:: MATERIAL SUPPLIED
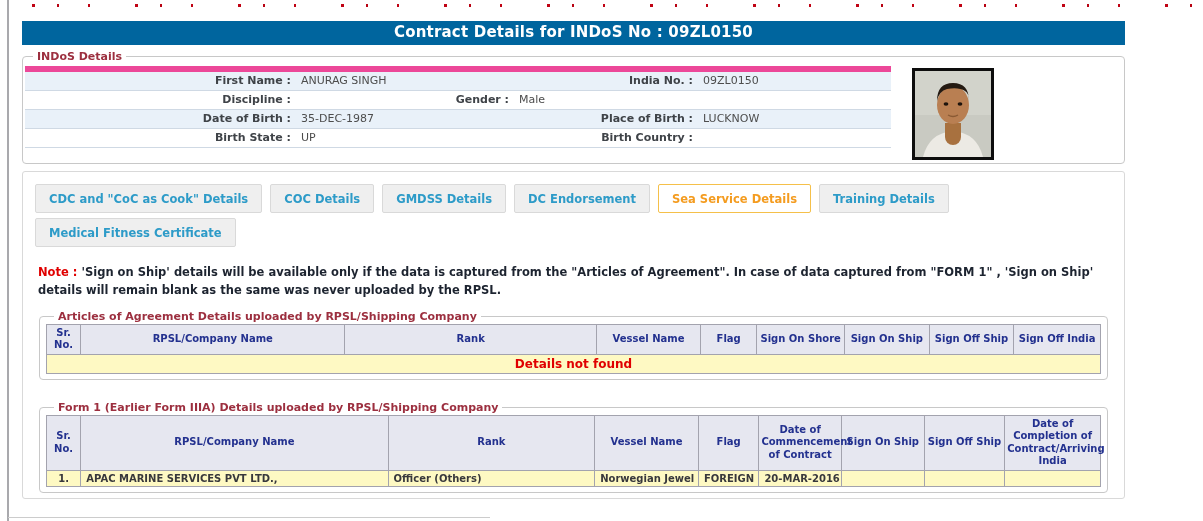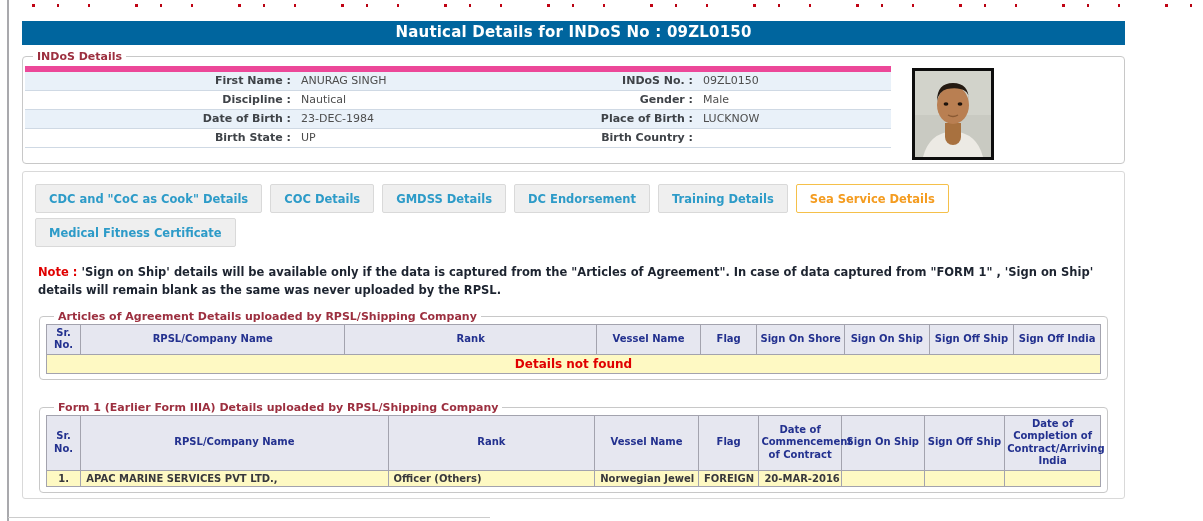--- a/index.html
+++ b/index.html
@@ -62,40 +62,39 @@
 </style>
 </head>
 <body>
 
 <div class="page">
   <div class="left-rail"></div>
   <div class="top-strip"></div>
 
   <div class="content">
 
-    <div class="title-bar">Nautical Details for INDoS No : 09ZL0150</div>
+    <div class="title-bar">Contract Details for INDoS No : 09ZL0150</div>
 
     <fieldset class="indos-box">
       <legend>INDoS Details</legend>
       <div class="indos-rows">
         <div class="indos-row alt">
           <span class="lbl">First Name :</span>
           <span class="val">ANURAG SINGH</span>
-          <span class="lbl">INDoS No. :</span>
+          <span class="lbl">India No. :</span>
           <span class="val">09ZL0150</span>
         </div>
         <div class="indos-row">
           <span class="lbl">Discipline :</span>
-          <span class="val">Nautical</span>
           <span class="lbl">Gender :</span>
           <span class="val">Male</span>
         </div>
         <div class="indos-row alt">
           <span class="lbl">Date of Birth :</span>
-          <span class="val">23-DEC-1984</span>
+          <span class="val">35-DEC-1987</span>
           <span class="lbl">Place of Birth :</span>
           <span class="val">LUCKNOW</span>
         </div>
         <div class="indos-row">
           <span class="lbl">Birth State :</span>
           <span class="val">UP</span>
           <span class="lbl">Birth Country :</span>
         </div>
       </div>
       <div class="photo">
@@ -112,22 +111,22 @@
         </svg>
       </div>
     </fieldset>
 
     <div class="panel">
       <div class="tabs-row">
         <div class="tab">CDC and "CoC as Cook" Details</div>
         <div class="tab">COC Details</div>
         <div class="tab">GMDSS Details</div>
         <div class="tab">DC Endorsement</div>
+        <div class="tab active">Sea Service Details</div>
         <div class="tab">Training Details</div>
-        <div class="tab active">Sea Service Details</div>
       </div>
       <div class="tabs-row">
         <div class="tab">Medical Fitness Certificate</div>
       </div>
 
       <div class="note">
         <span class="note-prefix">Note :</span>
         <span>'Sign on Ship' details will be available only if the data is captured from the "Articles of Agreement". In case of data captured from "FORM 1" , 'Sign on Ship' details will remain blank as the same was never uploaded by the RPSL.</span>
       </div>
::::
= WHAT YOU SHOULD DO =
Retype the listing above exactly. Pictures are not part of the copy.

= RESULT BELOW =
--- a/index.html
+++ b/index.html
@@ -62,40 +62,39 @@
 </style>
 </head>
 <body>
 
 <div class="page">
   <div class="left-rail"></div>
   <div class="top-strip"></div>
 
   <div class="content">
 
-    <div class="title-bar">Nautical Details for INDoS No : 09ZL0150</div>
+    <div class="title-bar">Contract Details for INDoS No : 09ZL0150</div>
 
     <fieldset class="indos-box">
       <legend>INDoS Details</legend>
       <div class="indos-rows">
         <div class="indos-row alt">
           <span class="lbl">First Name :</span>
           <span class="val">ANURAG SINGH</span>
-          <span class="lbl">INDoS No. :</span>
+          <span class="lbl">India No. :</span>
           <span class="val">09ZL0150</span>
         </div>
         <div class="indos-row">
           <span class="lbl">Discipline :</span>
-          <span class="val">Nautical</span>
           <span class="lbl">Gender :</span>
           <span class="val">Male</span>
         </div>
         <div class="indos-row alt">
           <span class="lbl">Date of Birth :</span>
-          <span class="val">23-DEC-1984</span>
+          <span class="val">35-DEC-1987</span>
           <span class="lbl">Place of Birth :</span>
           <span class="val">LUCKNOW</span>
         </div>
         <div class="indos-row">
           <span class="lbl">Birth State :</span>
           <span class="val">UP</span>
           <span class="lbl">Birth Country :</span>
         </div>
       </div>
       <div class="photo">
@@ -112,22 +111,22 @@
         </svg>
       </div>
     </fieldset>
 
     <div class="panel">
       <div class="tabs-row">
         <div class="tab">CDC and "CoC as Cook" Details</div>
         <div class="tab">COC Details</div>
         <div class="tab">GMDSS Details</div>
         <div class="tab">DC Endorsement</div>
+        <div class="tab active">Sea Service Details</div>
         <div class="tab">Training Details</div>
-        <div class="tab active">Sea Service Details</div>
       </div>
       <div class="tabs-row">
         <div class="tab">Medical Fitness Certificate</div>
       </div>
 
       <div class="note">
         <span class="note-prefix">Note :</span>
         <span>'Sign on Ship' details will be available only if the data is captured from the "Articles of Agreement". In case of data captured from "FORM 1" , 'Sign on Ship' details will remain blank as the same was never uploaded by the RPSL.</span>
       </div>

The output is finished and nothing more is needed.